O ministro da Secretaria-Geral da Presidência, Carlos Marun, afirmou na tarde de terça-feira, que o governo vai recorrer da decisão do ministro do STF (Supremo Tribunal Federal) Luís Roberto Barroso que alterou o indulto natalino e retirou a possibilidade de condenados por crimes de colarinho-branco serem beneficiados.

O texto foi editado pelo presidente Michel Temer em dezembro e teve alguns artigos suspensos pela presidente do STF, Cármen Lúcia. Marun e o ministro da Justiça, Torquato Jardim, criticaram Barroso, dizendo que a mudança no indulto “invade a competência exclusiva” de Temer.

Marun afirmou ainda que avalia se licenciar do cargo de ministro para apresentar uma representação no Senado para pedir o impeachment de Barroso. Ele negou que a ideia seja uma ameaça ao ministro do STF e disse que, mesmo falando oficialmente do Palácio do Planalto, não conversou com Temer sobre o assunto. “É o deputado Carlos Marun que pensa em tomar essa atitude”, disse.

Para Veloso, “há uma estratégia montada para constranger o Supremo Tribunal Federal e seus Ministros, por meio de declarações que buscam, de forma leviana, desqualificar os trabalhos da Corte Suprema, sendo motivo de indignação e repúdio posturas que sejam tomadas visando à tentativa de obstrução da Justiça e de enfraquecimento do Poder Judiciário”.

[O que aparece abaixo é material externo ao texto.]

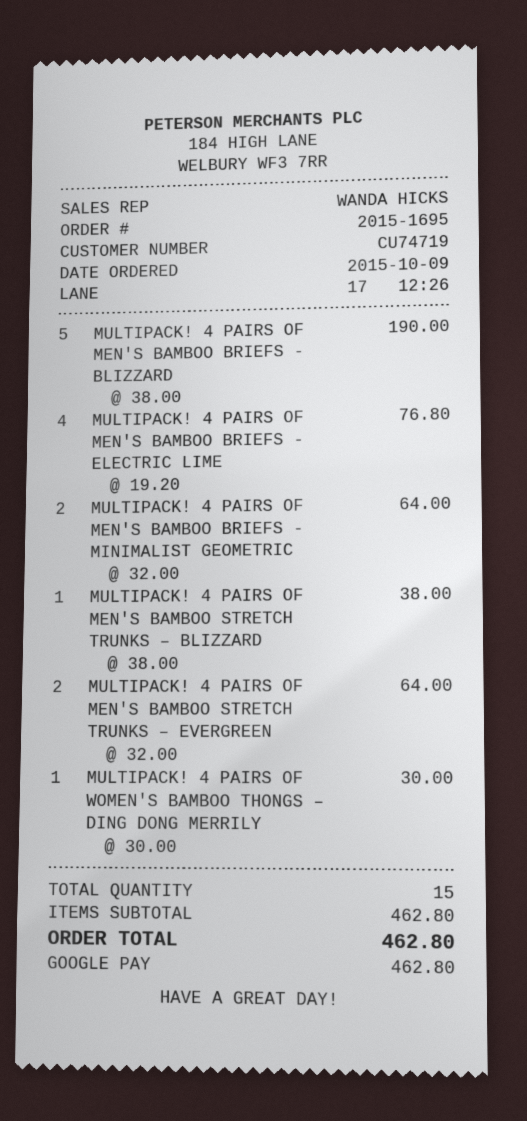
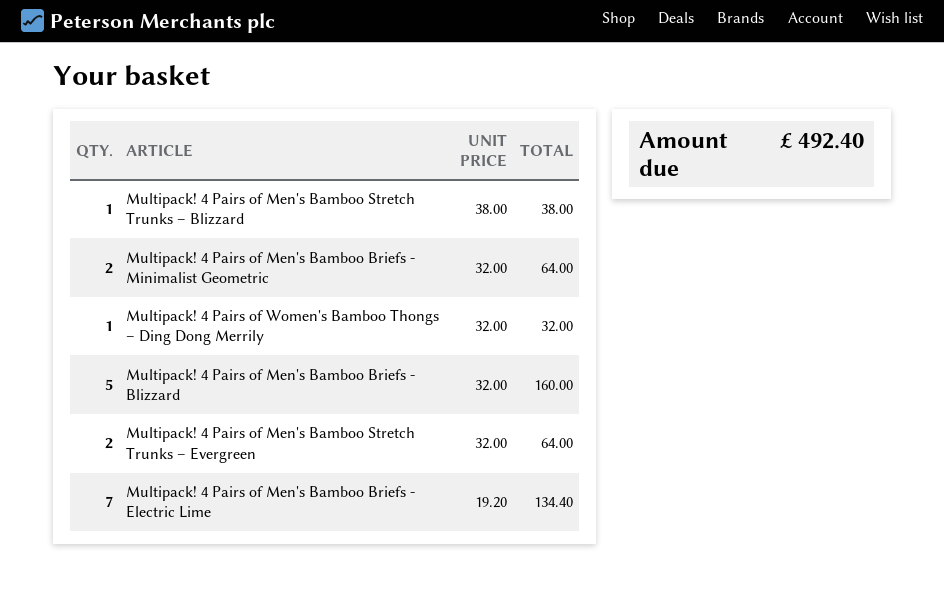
MULTIPACK! 4 PAIRS OF MEN'S BAMBOO BRIEFS - BLIZZARD: 5 x 38.00 = 190.00 -> 5 x 32.00 = 160.00
MULTIPACK! 4 PAIRS OF MEN'S BAMBOO BRIEFS - ELECTRIC LIME: 4 x 19.20 = 76.80 -> 7 x 19.20 = 134.40
MULTIPACK! 4 PAIRS OF WOMEN'S BAMBOO THONGS – DING DONG MERRILY: 1 x 30.00 = 30.00 -> 1 x 32.00 = 32.00
total: 462.80 -> 492.40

“As decisões judiciais, proferidas por magistrados federais ou por Ministro do Supremo Tribunal Federal, devem ser respeitadas e cumpridas, sendo possível que contra elas sejam apresentados os recursos previstos nas leis processuais”, afirma.

“A estratégia de atacar a honra pessoal de magistrados, que desempenham sua função constitucional, como forma de intimidação e represália à atuação livre e independente, é conduta que não pode ser admitida no Estado Democrático e de Direito”, completa.

Marun

O ministro Marun, que concedeu entrevista ao lado de Torquato, lembrou que Barroso foi indicado pela ex-presidente petista Dilma Rousseff. Segundo Marun, “há inconformidade em relação a algumas decisões proferidas pelo ministro Barroso” e citou que ele foi advogado do italiano Cesare Battisti e que ele usou um indulto assinado por Dilma que teria beneficiado Delúbio Soares, José Dirceu e José Genoino. “O ministro usou indulto para fazer livres uma série de condenados e destaco esses três”, disse, acrescentando que “causa estranheza” que agora entenda o indulto com uma mínima diferença.

“Não é insinuação, isso é afirmação. Ao dizer que o decreto do presidente é um passe livre para a corrupção, ele não relacionou os corruptos que seriam postos em liberdade em função do decreto”, disse Marun. “Não era antes? Mudou? Virou? Ou corruptos, petistas são diferentes dos outros? Isto me indigna. Principalmente quando se utiliza desse subterfúgios para ofender, atingir uma pessoa honrada como o presidente Temer.”

Marun disse ainda que vê “incoerência, nesses dois pesos” e que é um sinalização “muito clara de atividade político partidária por parte do ministro Barroso, coisa que é incompatível com o STF”.